And that's important, because fear is load-bearing in society. We don't imprison criminals for the entertainment value. Bureaucracy already has responsibility-diffusing effect, and the addition of mechanical bureaucrats could easily take that to new extremes.
If AI is allowed to make management decisions for which no human is considered responsible, the white-collar legal system quickly falls apart. Crimes are committed, but not by anyone, and it becomes impossible to properly deter them. Some people go laughing to the bank, while others suffer and/or die.
Humans punish other humans for their actions, as we have a deep impulse stemming from our evolutionary need to punish those in our group who don't contribute.
Today, most countries operate systems of justice which assume that punishment is the best way to prevent criminals from reoffending. A more rational system in most places to actually reduce the level of crime would probably be to reduce the level of punishment, in favour of more complex rehabilitation schemes.
A computer cannot be punished for its actions, because punishment is not for rewiring, except as a crude evolutionary proxy.
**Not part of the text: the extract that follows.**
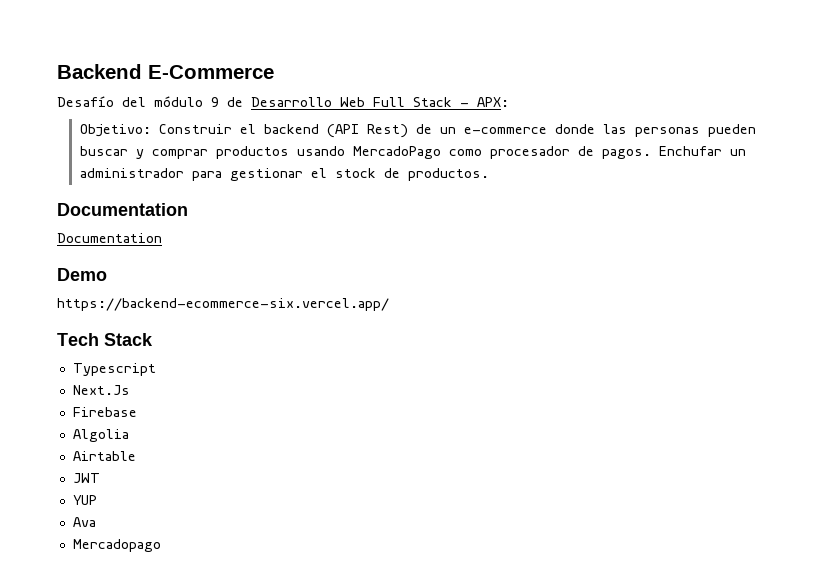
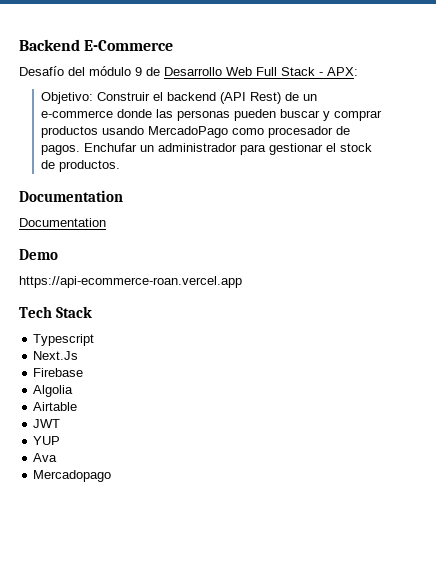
[57,298,389,311] https://backend-ecommerce-six.vercel.app/ -> [19,276,242,288] https://api-ecommerce-roan.vercel.app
We punish because we have a need to cause pain in another person for the actions that we perceived them to have done. Since a computer cannot suffer, it cannot be punished
I think the argument at face value has merit, and I appreciate that Masley made it. It's easy to get stuck in a way of thinking, and oftentimes the easiest way to get dislodged from a rut is for someone else to push you out.
Now that doesn't mean I completely agree with his conclusions, and more than anything I think he doesn't take his reasoning far enough. Because he's right, assuming we have a decent understanding of the systems we're working with, we can and do direct them to our desires. So the bigger question becomes why are these undesirable outcomes still happening if we have no problem exerting total control over computers? Whose desires are they working for?
I think you can answer this question in a lot of ways, but I think an obvious direction people will look is to the owners of the AI, computers, and algorithms. Perhaps accountability is still needed, we just need it directed at the people who do things like casually request the president send the national guard into SF, or work to seek a multibillion dollar bailout for their industry.
I think the point of behind the original presentation is that a person should never be fired by a computer.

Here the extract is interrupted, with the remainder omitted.